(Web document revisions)

= = = =

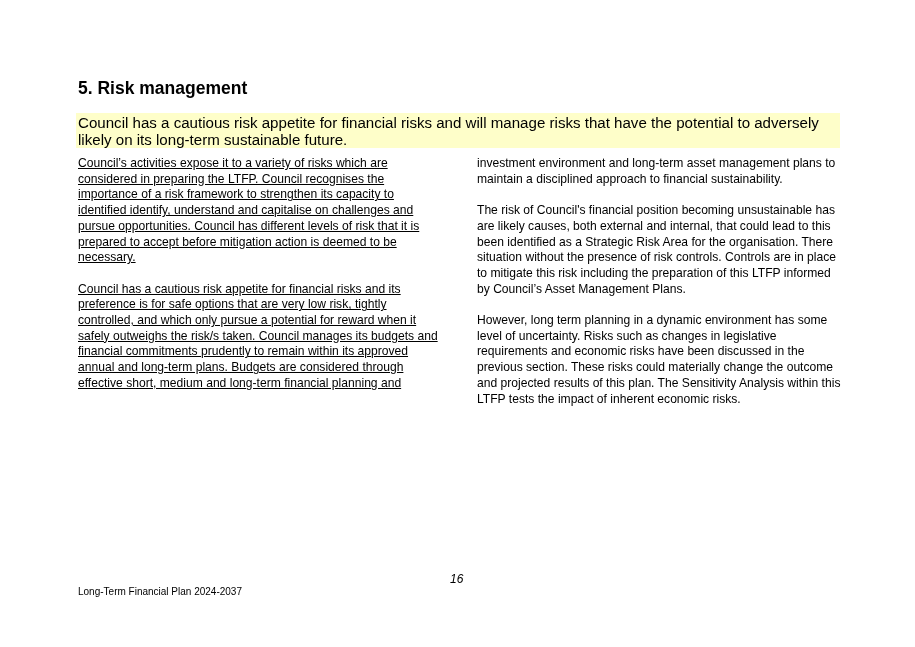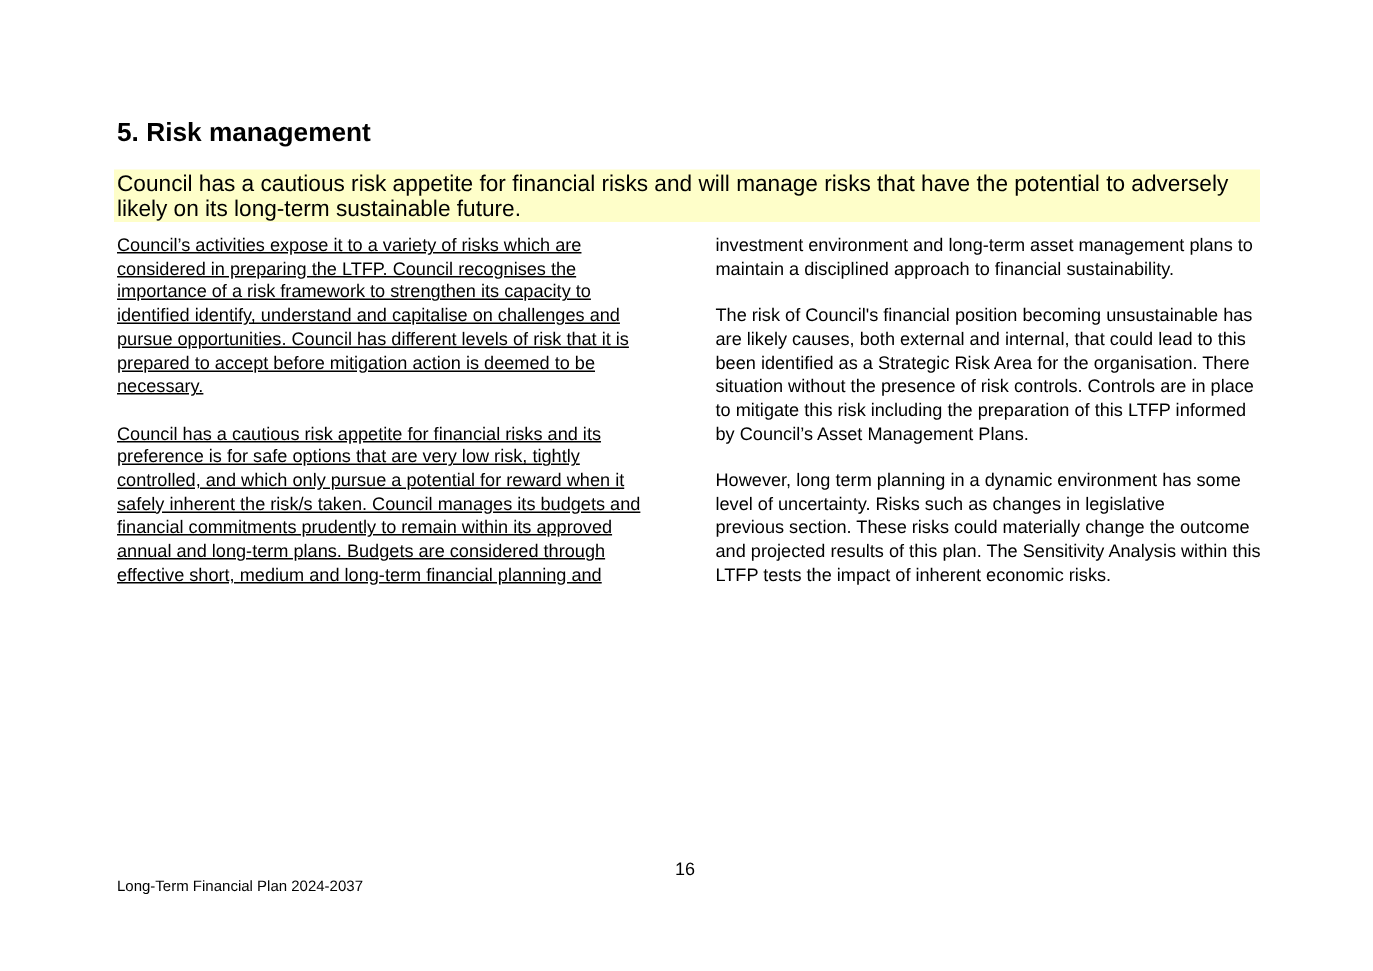--- a/index.html
+++ b/index.html
@@ -89,7 +89,7 @@
     <span class="line">Council has a cautious risk appetite for financial risks and its</span>
     <span class="line">preference is for safe options that are very low risk, tightly</span>
     <span class="line">controlled, and which only pursue a potential for reward when it</span>
-    <span class="line">safely inherent the risk/s taken. Council manages its budgets and</span>
+    <span class="line">safely outweighs the risk/s taken. Council manages its budgets and</span>
     <span class="line">financial commitments prudently to remain within its approved</span>
     <span class="line">annual and long-term plans. Budgets are considered through</span>
     <span class="line">effective short, medium and long-term financial planning and</span>

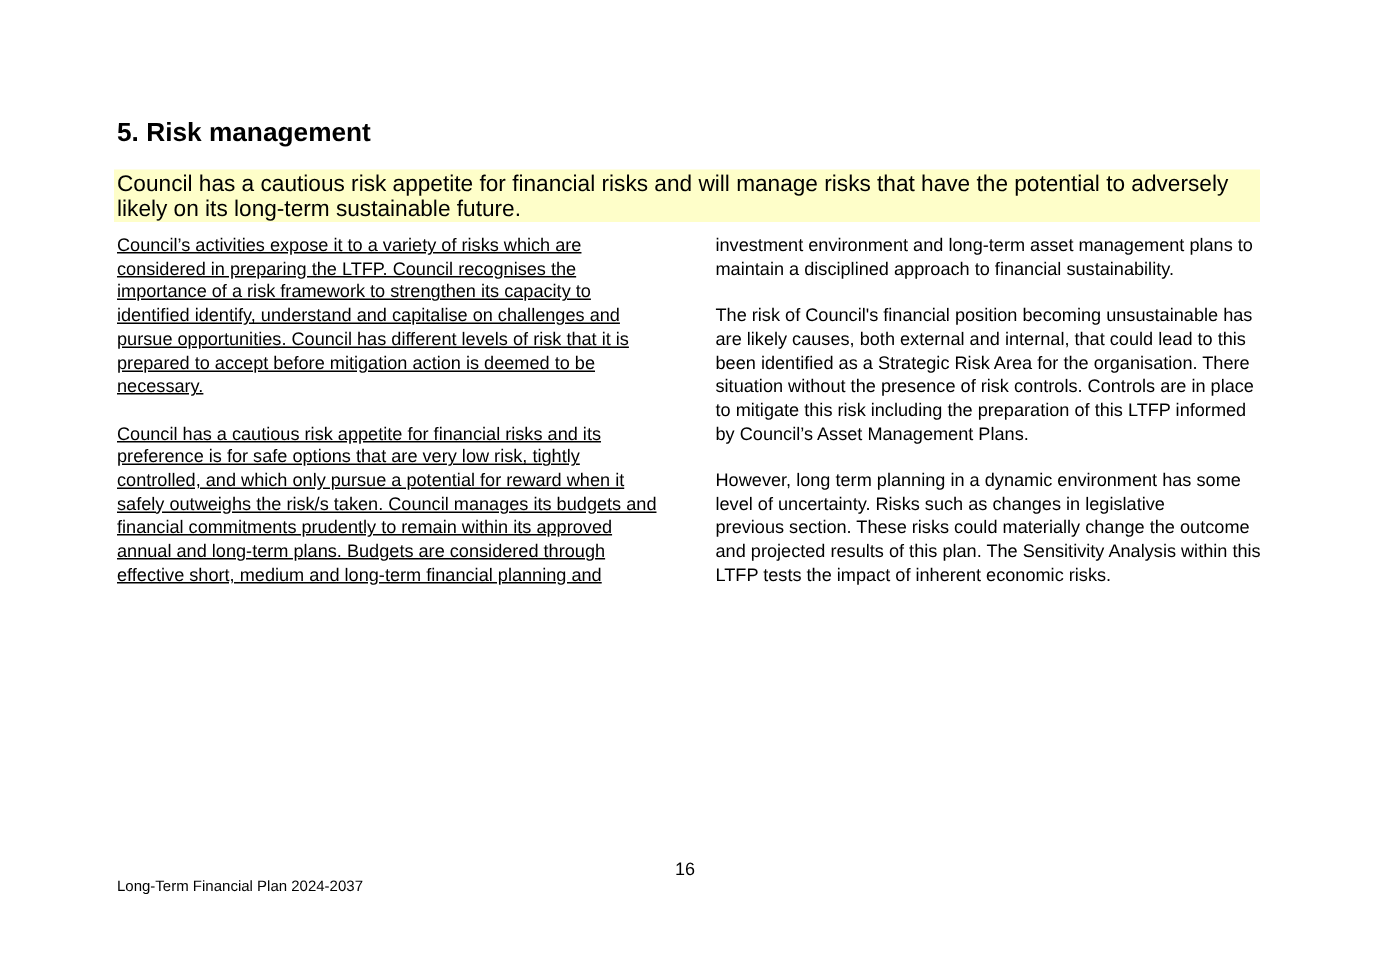--- a/index.html
+++ b/index.html
@@ -112,6 +112,7 @@
   <p>
     <span class="line">However, long term planning in a dynamic environment has some</span>
     <span class="line">level of uncertainty. Risks such as changes in legislative</span>
+    <span class="line">requirements and economic risks have been discussed in the</span>
     <span class="line">previous section. These risks could materially change the outcome</span>
     <span class="line">and projected results of this plan. The Sensitivity Analysis within this</span>
     <span class="line">LTFP tests the impact of inherent economic risks.</span>

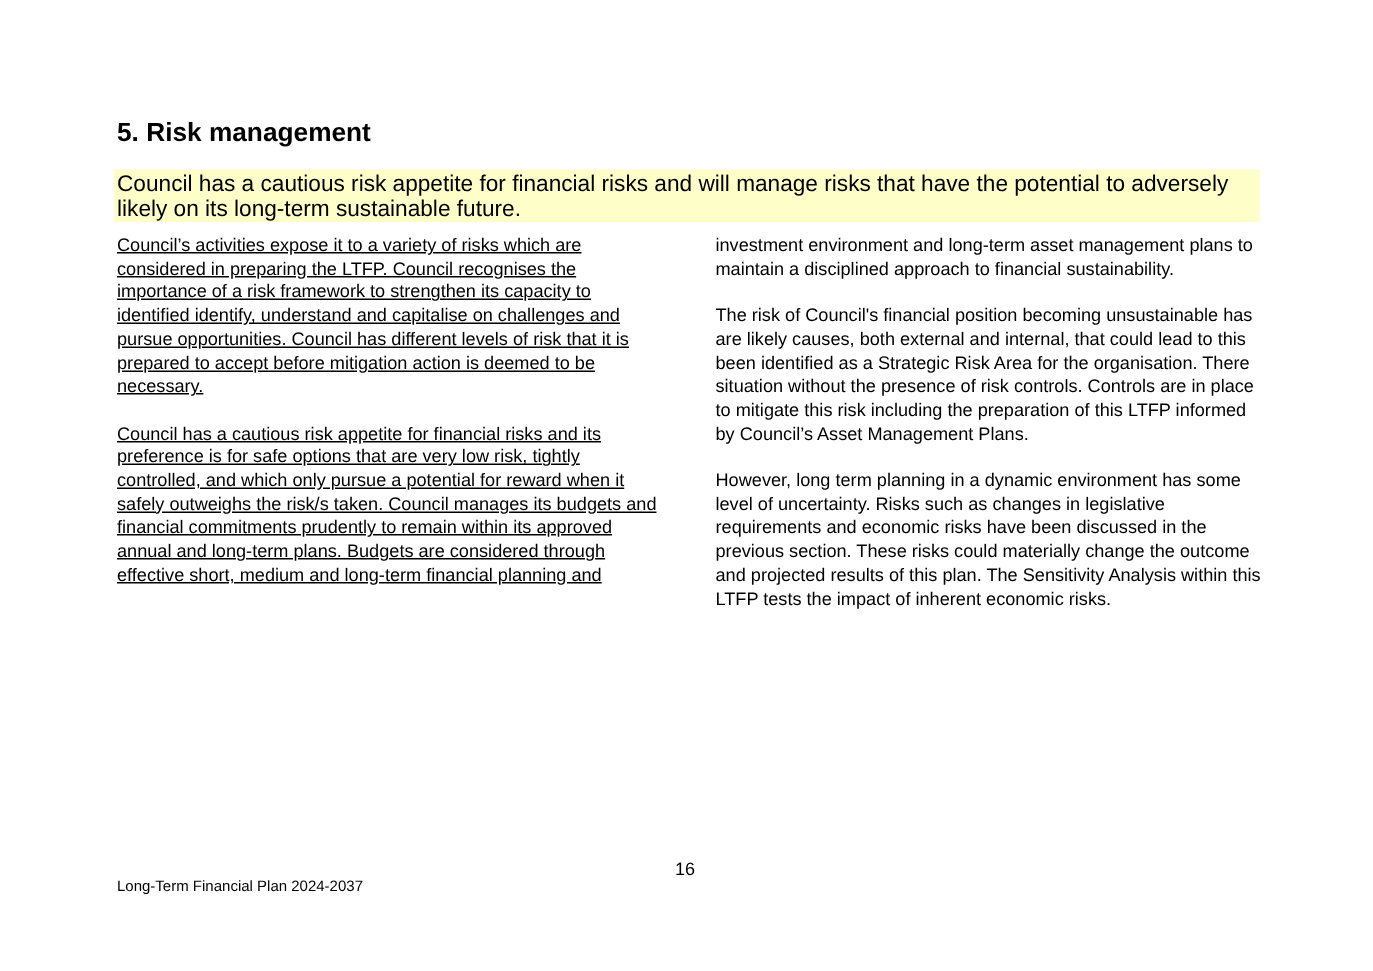--- a/index.html
+++ b/index.html
@@ -56,6 +56,7 @@
       top: 572px;
       font-size: 12px;
       line-height: 14px;
+      font-style: italic;
     }
     .footer {
       position: absolute;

= = = =

**Problem to work on**:
Check each line above for the string "financial" and copy those that have it.

**The completed task**:
     <span class="line">Council has a cautious risk appetite for financial risks and its</span>
     <span class="line">financial commitments prudently to remain within its approved</span>
     <span class="line">effective short, medium and long-term financial planning and</span>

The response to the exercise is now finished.